> **TASK DESCRIPTION**: Could you filter the records below down to the lines that include the word "Jeleniogórskiej"?

> **PROVIDED DATA**:

☆ ☆ ☆

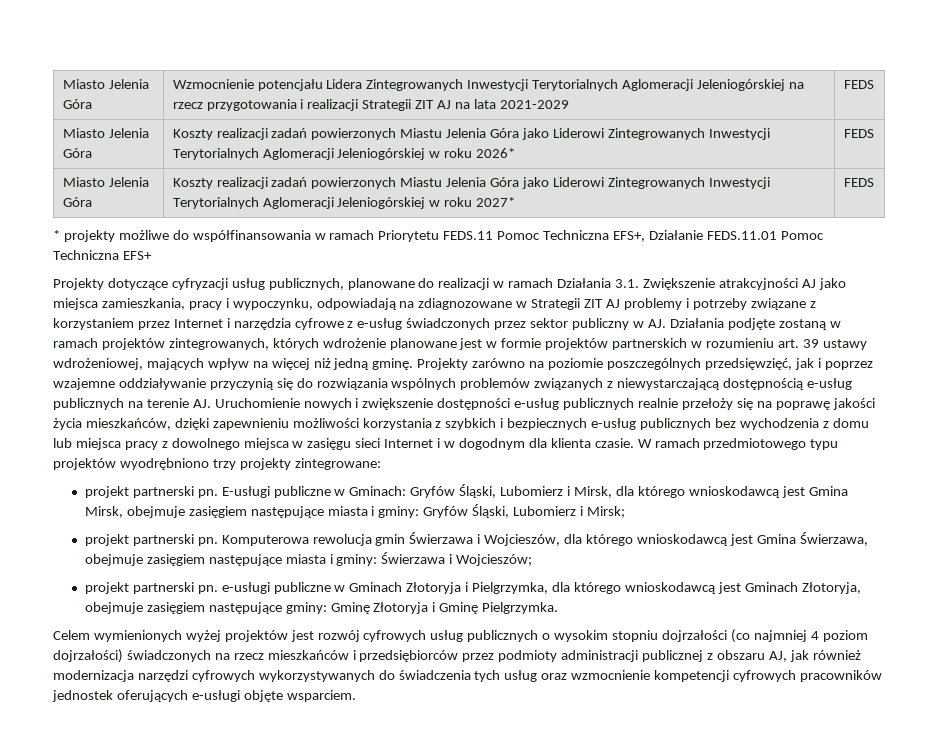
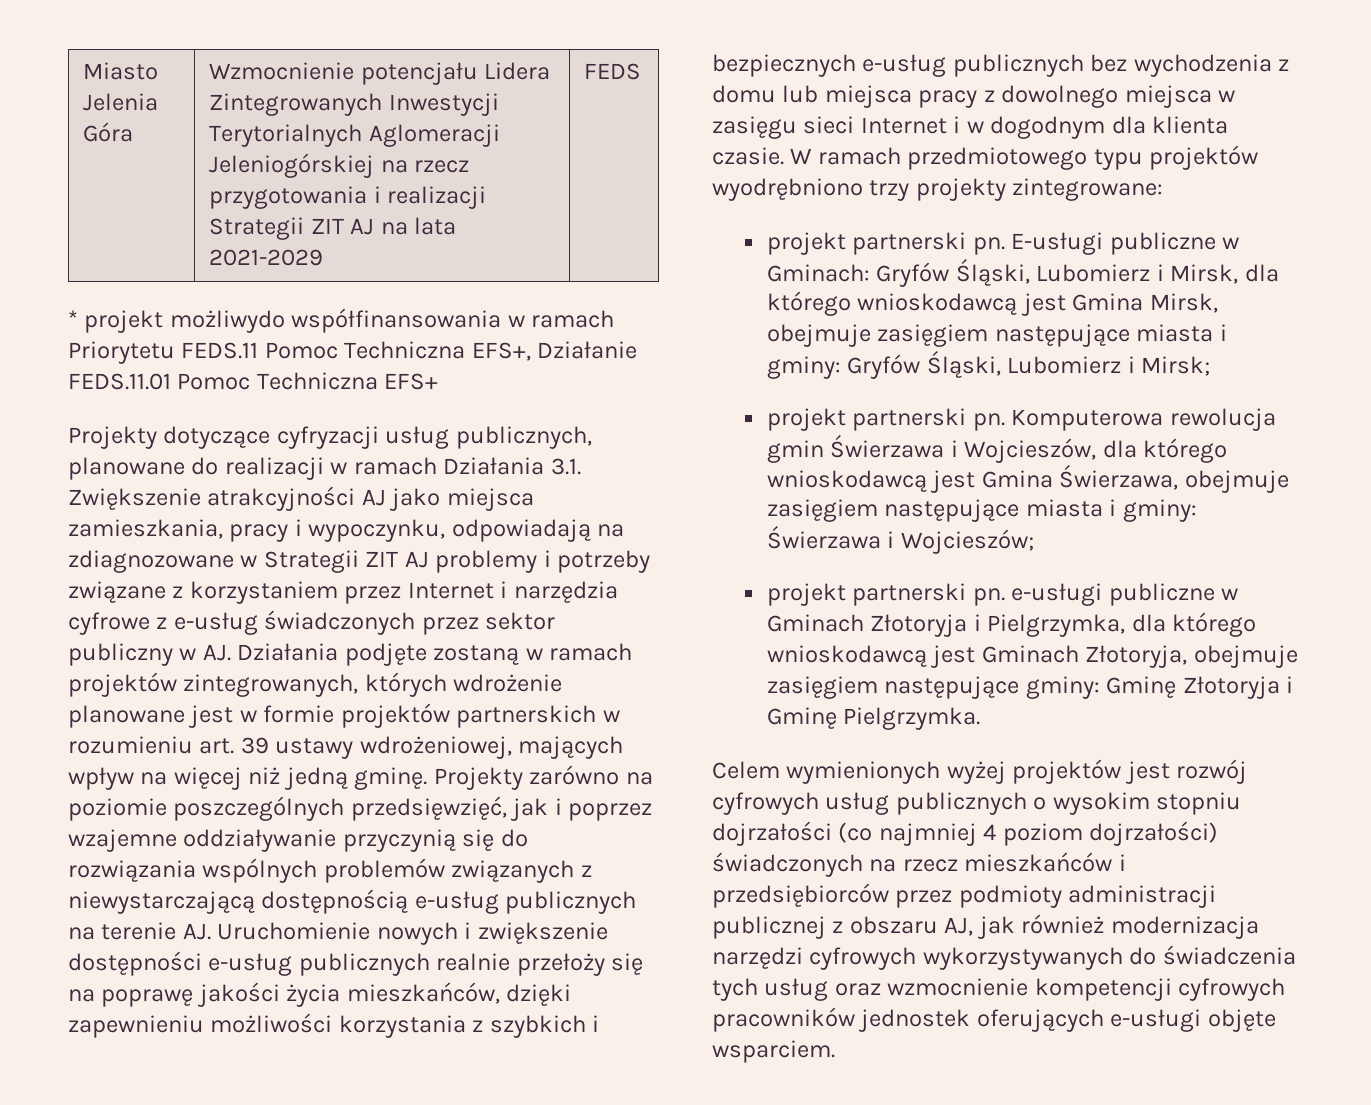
- Miasto Jelenia Góra | Koszty realizacji zadań powierzonych Miastu Jelenia Góra jako Liderowi Zintegrowanych Inwestycji Terytorialnych Aglomeracji Jeleniogórskiej w roku 2026* | FEDS
- Miasto Jelenia Góra | Koszty realizacji zadań powierzonych Miastu Jelenia Góra jako Liderowi Zintegrowanych Inwestycji Terytorialnych Aglomeracji Jeleniogórskiej w roku 2027* | FEDS
- * projekty możliwe do współfinansowania w ramach Priorytetu FEDS.11 Pomoc Techniczna EFS+, Działanie FEDS.11.01 Pomoc Techniczna EFS+
+ * projekt możliwydo współfinansowania w ramach Priorytetu FEDS.11 Pomoc Techniczna EFS+, Działanie FEDS.11.01 Pomoc Techniczna EFS+

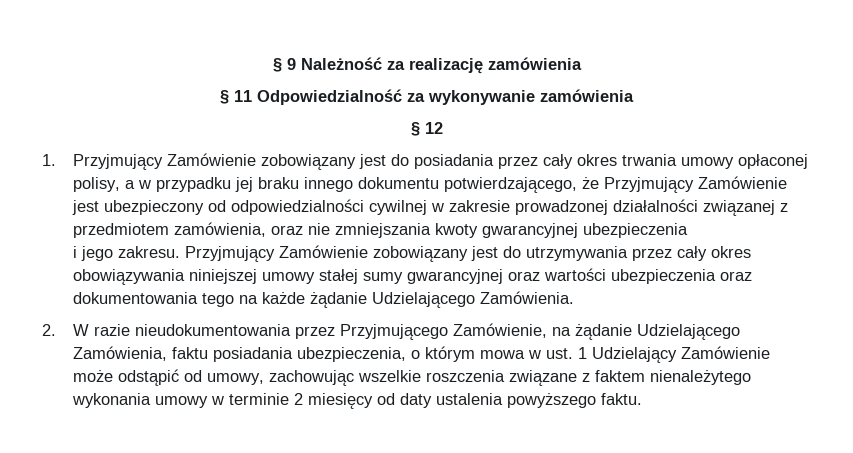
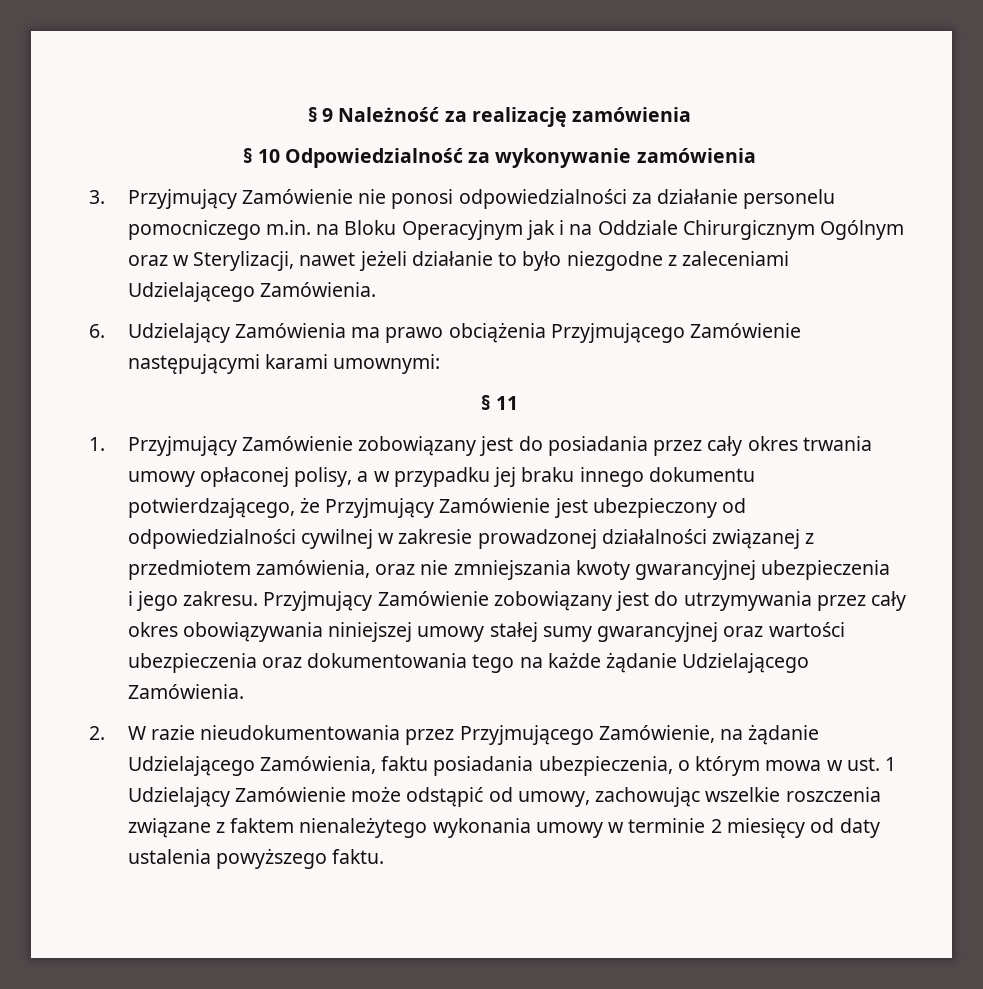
- § 11 Odpowiedzialność za wykonywanie zamówienia
+ § 10 Odpowiedzialność za wykonywanie zamówienia
- § 12
+ 3. Przyjmujący Zamówienie nie ponosi odpowiedzialności za działanie personelu pomocniczego m.in. na Bloku Operacyjnym jak i na Oddziale Chirurgicznym Ogólnym oraz w Sterylizacji, nawet jeżeli działanie to było niezgodne z zaleceniami Udzielającego Zamówienia.
+ 6. Udzielający Zamówienia ma prawo obciążenia Przyjmującego Zamówienie następującymi karami umownymi:
+ § 11

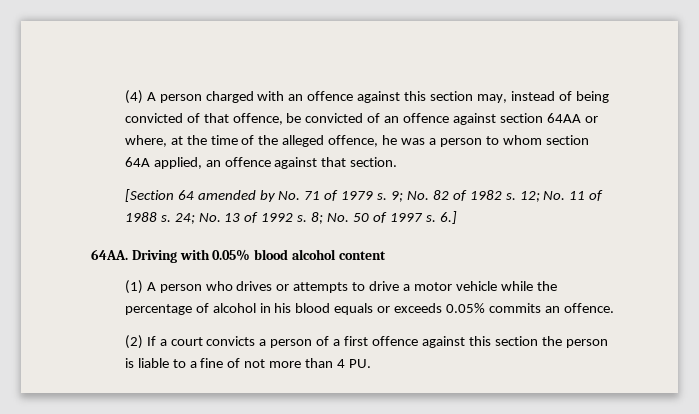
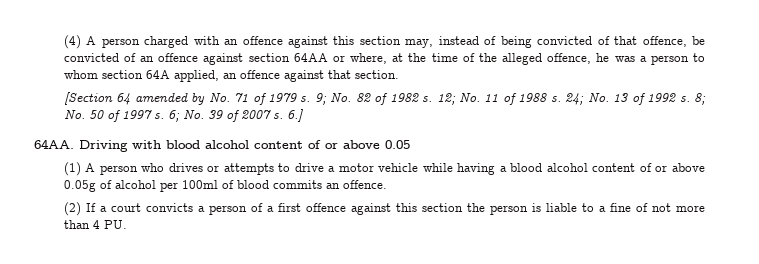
+ 6; No. 39 of 2007 s.
- Driving with 0.05% blood alcohol content
+ Driving with blood alcohol content of or above 0.05
- (1) A person who drives or attempts to drive a motor vehicle while the percentage of alcohol in his blood equals or exceeds 0.05% commits an offence.
+ (1) A person who drives or attempts to drive a motor vehicle while having a blood alcohol content of or above 0.05g of alcohol per 100ml of blood commits an offence.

☆ ☆ ☆

> **TASK SOLUTION**:
- Miasto Jelenia Góra | Koszty realizacji zadań powierzonych Miastu Jelenia Góra jako Liderowi Zintegrowanych Inwestycji Terytorialnych Aglomeracji Jeleniogórskiej w roku 2026* | FEDS
- Miasto Jelenia Góra | Koszty realizacji zadań powierzonych Miastu Jelenia Góra jako Liderowi Zintegrowanych Inwestycji Terytorialnych Aglomeracji Jeleniogórskiej w roku 2027* | FEDS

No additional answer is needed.